## Version comparison data

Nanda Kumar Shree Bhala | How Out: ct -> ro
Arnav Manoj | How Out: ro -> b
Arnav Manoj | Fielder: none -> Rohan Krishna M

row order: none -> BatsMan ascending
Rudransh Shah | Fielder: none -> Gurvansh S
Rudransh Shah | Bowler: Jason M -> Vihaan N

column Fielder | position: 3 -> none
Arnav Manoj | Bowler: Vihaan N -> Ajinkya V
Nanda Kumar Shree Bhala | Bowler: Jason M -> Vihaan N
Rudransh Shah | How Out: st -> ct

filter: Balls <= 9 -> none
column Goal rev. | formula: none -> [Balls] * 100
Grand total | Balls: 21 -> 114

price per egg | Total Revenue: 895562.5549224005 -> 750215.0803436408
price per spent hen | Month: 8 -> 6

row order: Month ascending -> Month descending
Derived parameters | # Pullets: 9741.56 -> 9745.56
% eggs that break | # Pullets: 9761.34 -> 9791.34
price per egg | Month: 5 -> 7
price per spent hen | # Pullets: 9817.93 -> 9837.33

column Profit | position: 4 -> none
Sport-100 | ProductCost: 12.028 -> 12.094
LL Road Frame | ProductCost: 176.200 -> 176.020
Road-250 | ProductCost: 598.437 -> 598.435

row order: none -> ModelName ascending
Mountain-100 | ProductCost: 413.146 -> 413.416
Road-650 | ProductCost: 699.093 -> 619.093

--

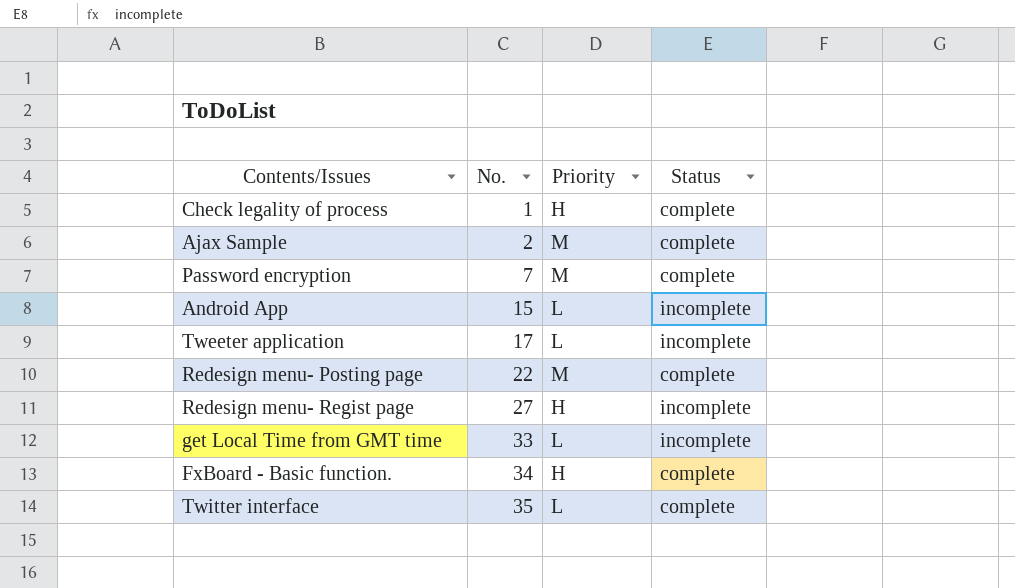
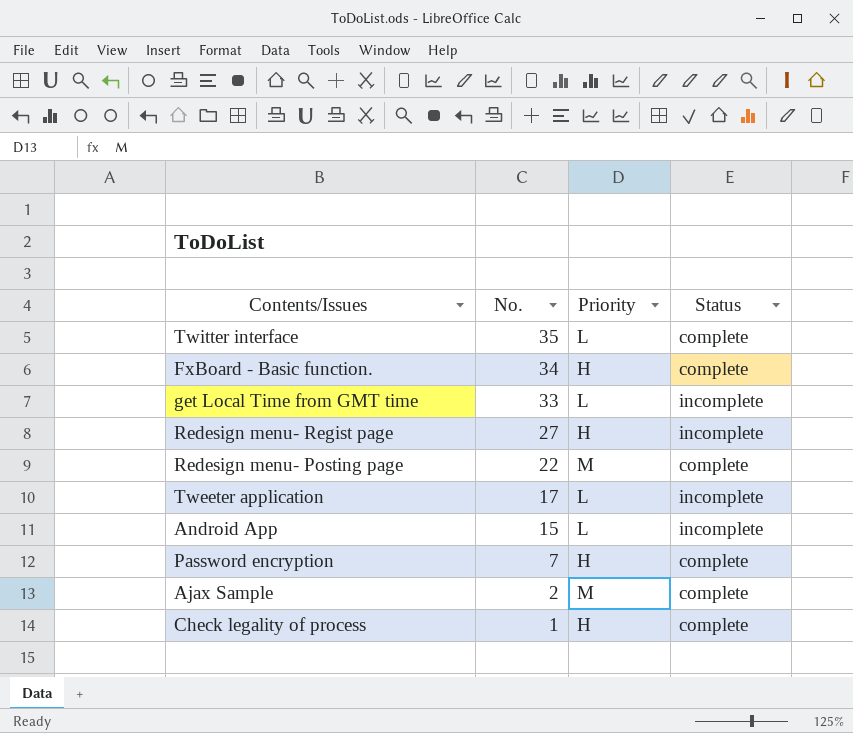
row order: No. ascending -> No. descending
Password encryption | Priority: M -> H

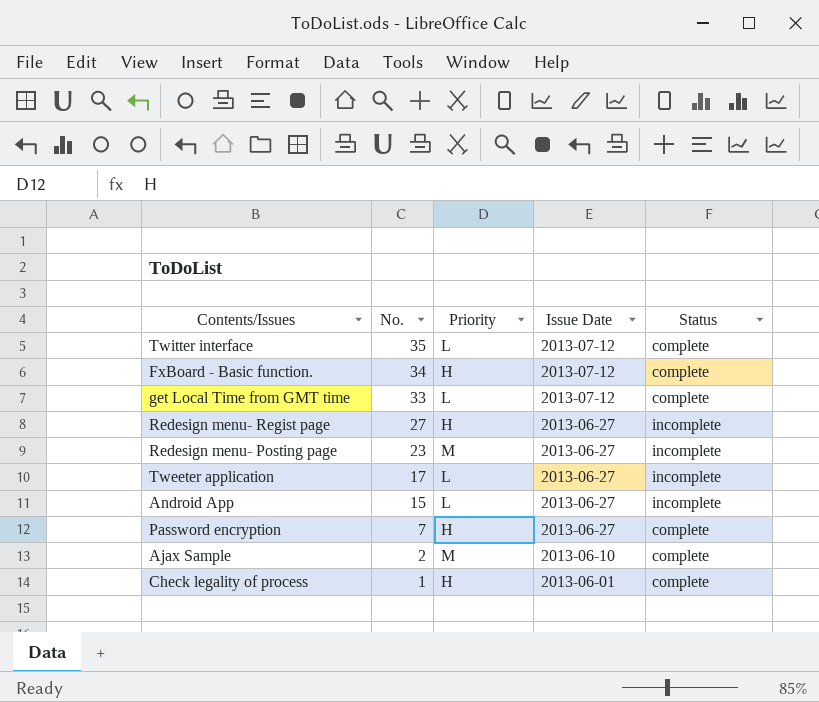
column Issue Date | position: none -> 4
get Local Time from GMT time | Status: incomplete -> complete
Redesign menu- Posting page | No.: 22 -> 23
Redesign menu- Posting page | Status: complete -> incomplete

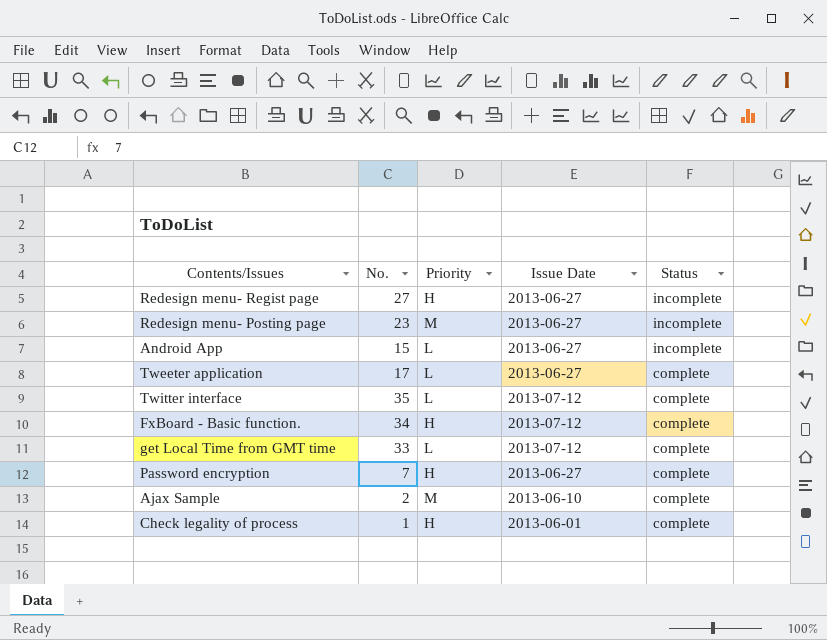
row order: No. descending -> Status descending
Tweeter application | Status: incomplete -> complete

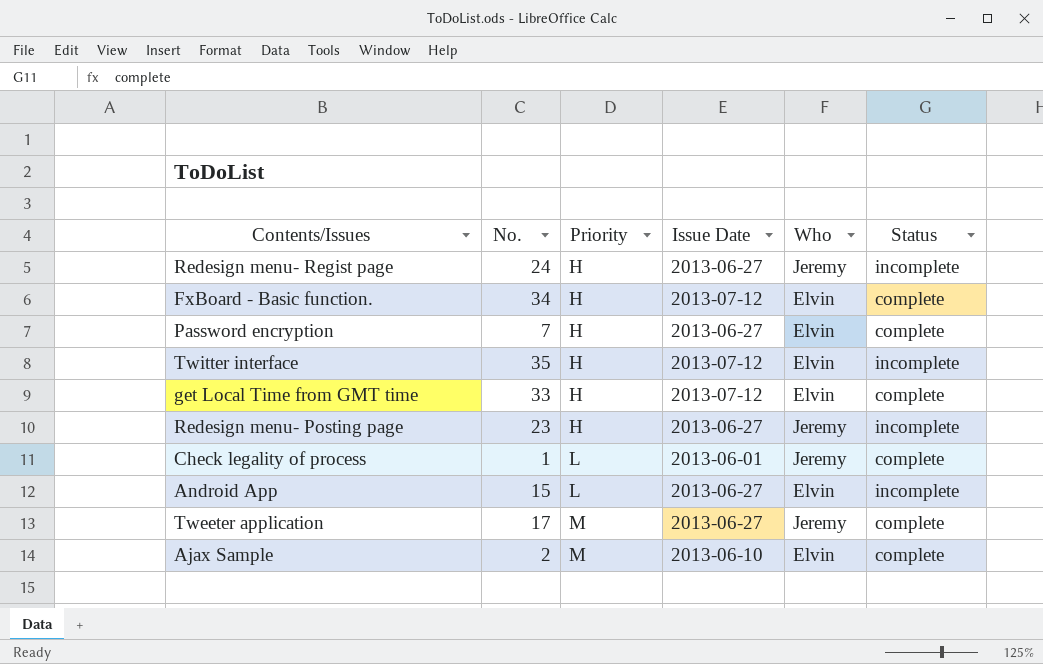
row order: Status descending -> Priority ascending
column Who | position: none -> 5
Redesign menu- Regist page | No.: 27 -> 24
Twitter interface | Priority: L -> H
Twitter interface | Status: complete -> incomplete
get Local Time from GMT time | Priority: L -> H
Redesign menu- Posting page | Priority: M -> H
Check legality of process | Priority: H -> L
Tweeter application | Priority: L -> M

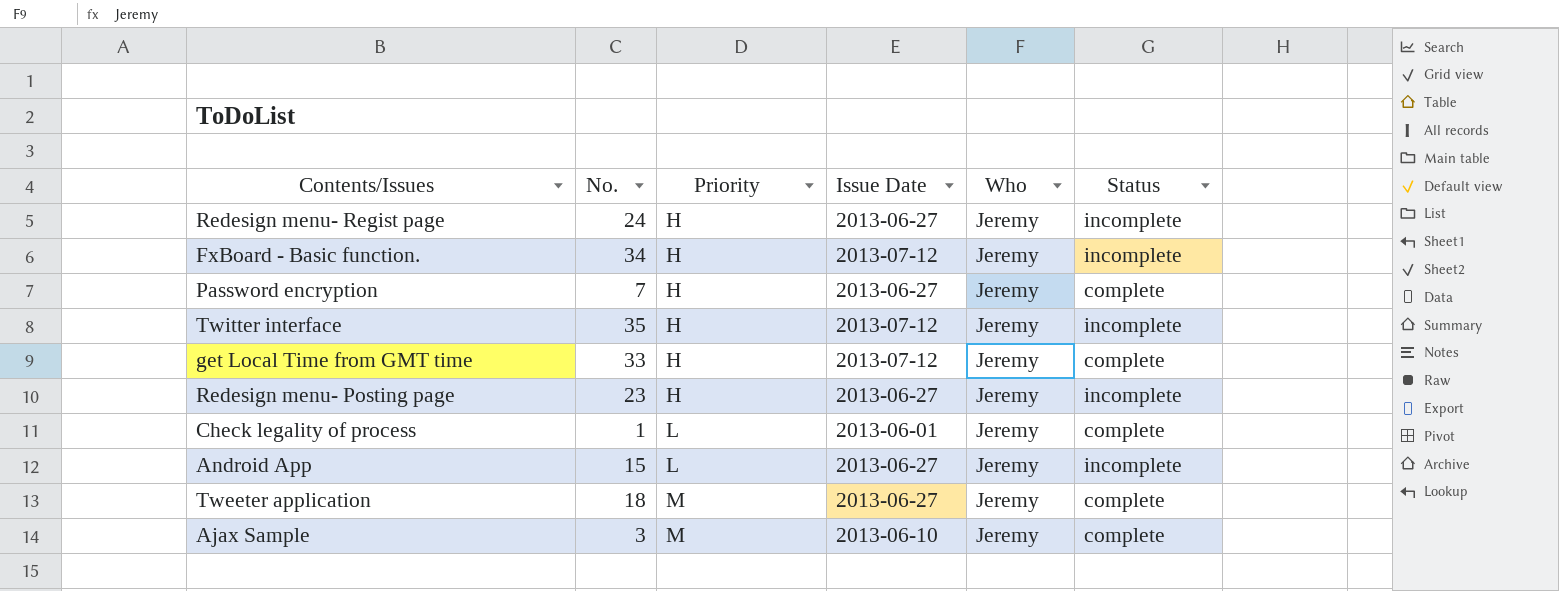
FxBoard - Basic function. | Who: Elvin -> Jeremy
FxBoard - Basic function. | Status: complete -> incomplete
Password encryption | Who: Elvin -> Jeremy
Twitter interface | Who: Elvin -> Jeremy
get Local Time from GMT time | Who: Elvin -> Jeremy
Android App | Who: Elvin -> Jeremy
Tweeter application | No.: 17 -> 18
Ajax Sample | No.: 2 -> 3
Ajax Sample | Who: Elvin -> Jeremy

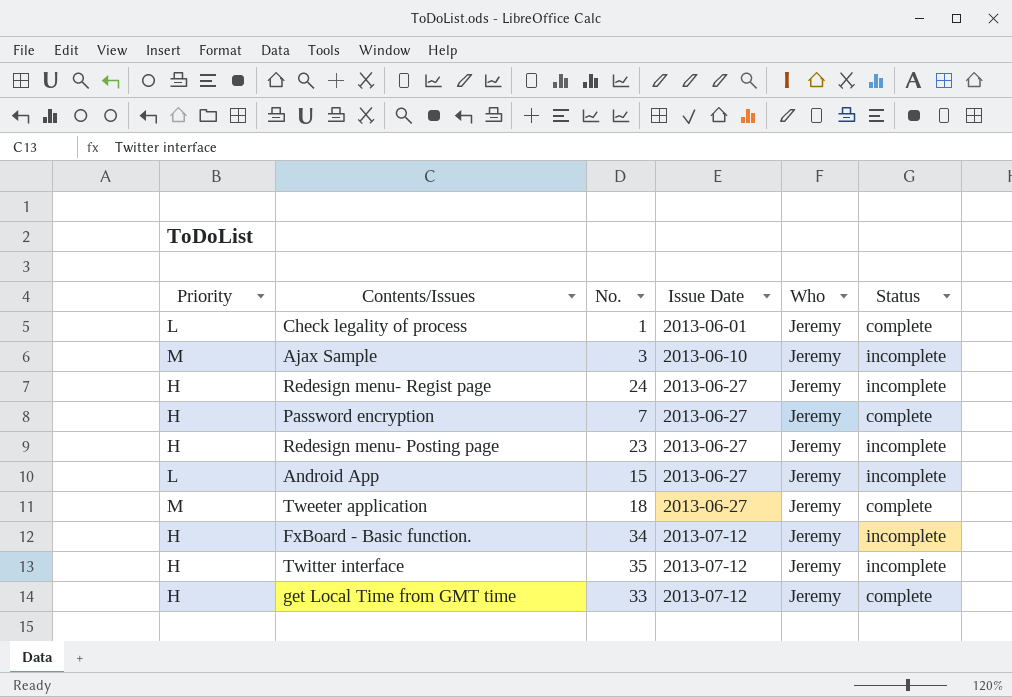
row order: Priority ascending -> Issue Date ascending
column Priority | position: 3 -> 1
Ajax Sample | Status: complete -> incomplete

==

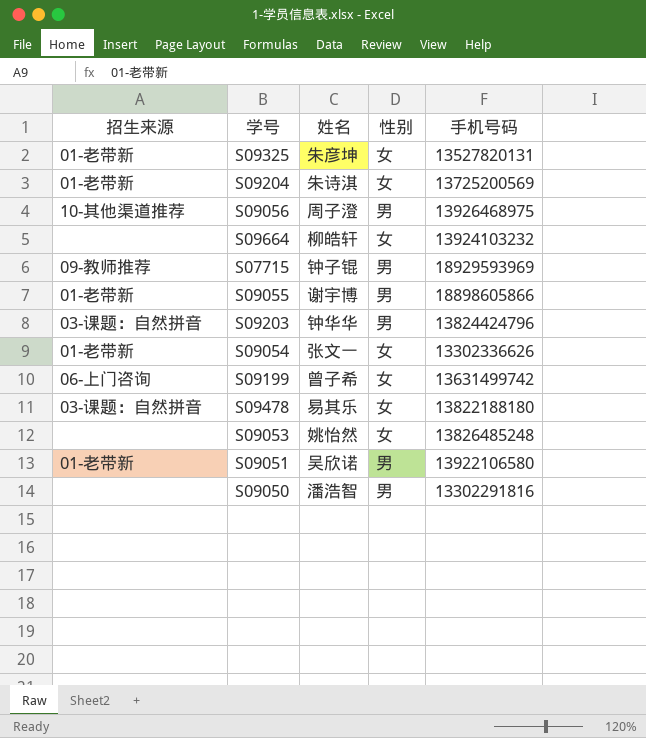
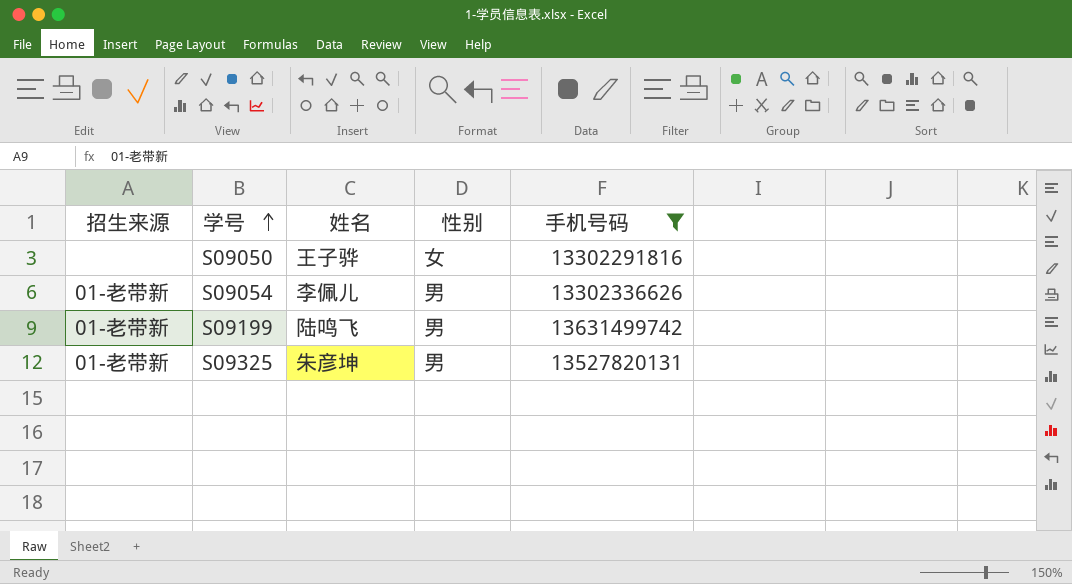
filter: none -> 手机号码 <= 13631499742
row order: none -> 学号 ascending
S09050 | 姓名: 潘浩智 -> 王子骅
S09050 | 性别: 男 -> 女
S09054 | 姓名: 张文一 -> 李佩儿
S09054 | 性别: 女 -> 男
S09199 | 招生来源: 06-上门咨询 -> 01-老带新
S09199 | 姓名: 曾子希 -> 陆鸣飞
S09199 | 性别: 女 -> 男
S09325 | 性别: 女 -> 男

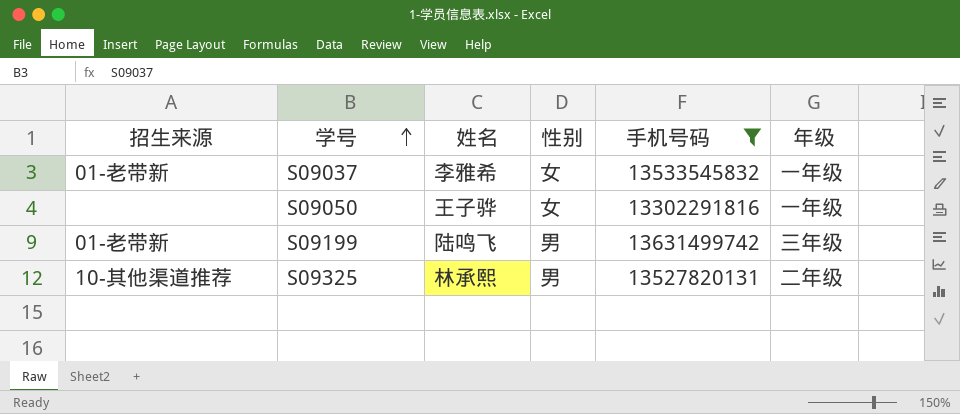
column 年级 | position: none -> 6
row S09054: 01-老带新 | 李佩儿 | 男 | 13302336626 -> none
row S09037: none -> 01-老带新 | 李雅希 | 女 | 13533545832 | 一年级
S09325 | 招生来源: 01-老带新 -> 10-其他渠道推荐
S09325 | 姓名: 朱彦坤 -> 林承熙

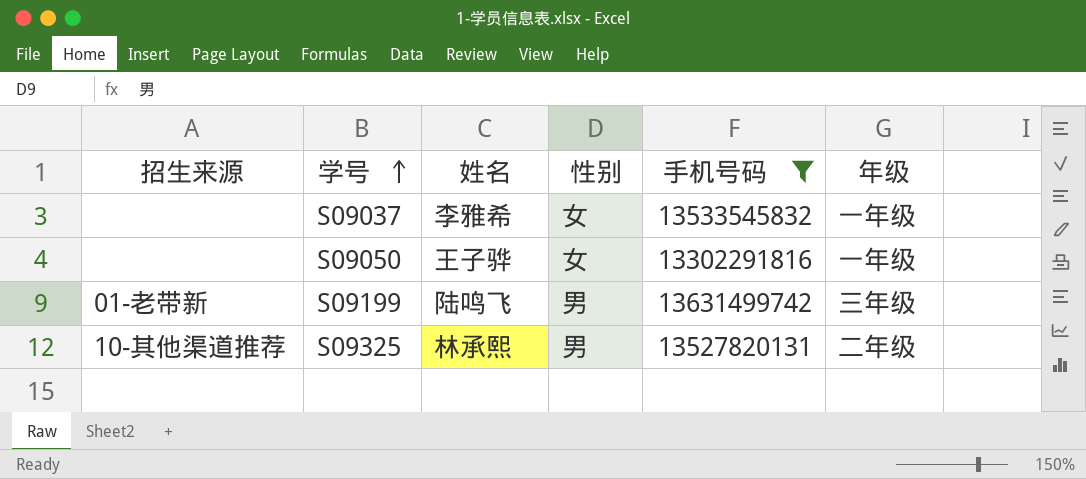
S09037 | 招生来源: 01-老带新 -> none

## What the task asks
All that is needed is the exact run of lines above from the line containing "Arnav Manoj | Fielder: none" through the line containing "Arnav Manoj | Bowler: Vihaan N -> Ajinkya V", both of them included.

## Answer below
Arnav Manoj | Fielder: none -> Rohan Krishna M

row order: none -> BatsMan ascending
Rudransh Shah | Fielder: none -> Gurvansh S
Rudransh Shah | Bowler: Jason M -> Vihaan N

column Fielder | position: 3 -> none
Arnav Manoj | Bowler: Vihaan N -> Ajinkya V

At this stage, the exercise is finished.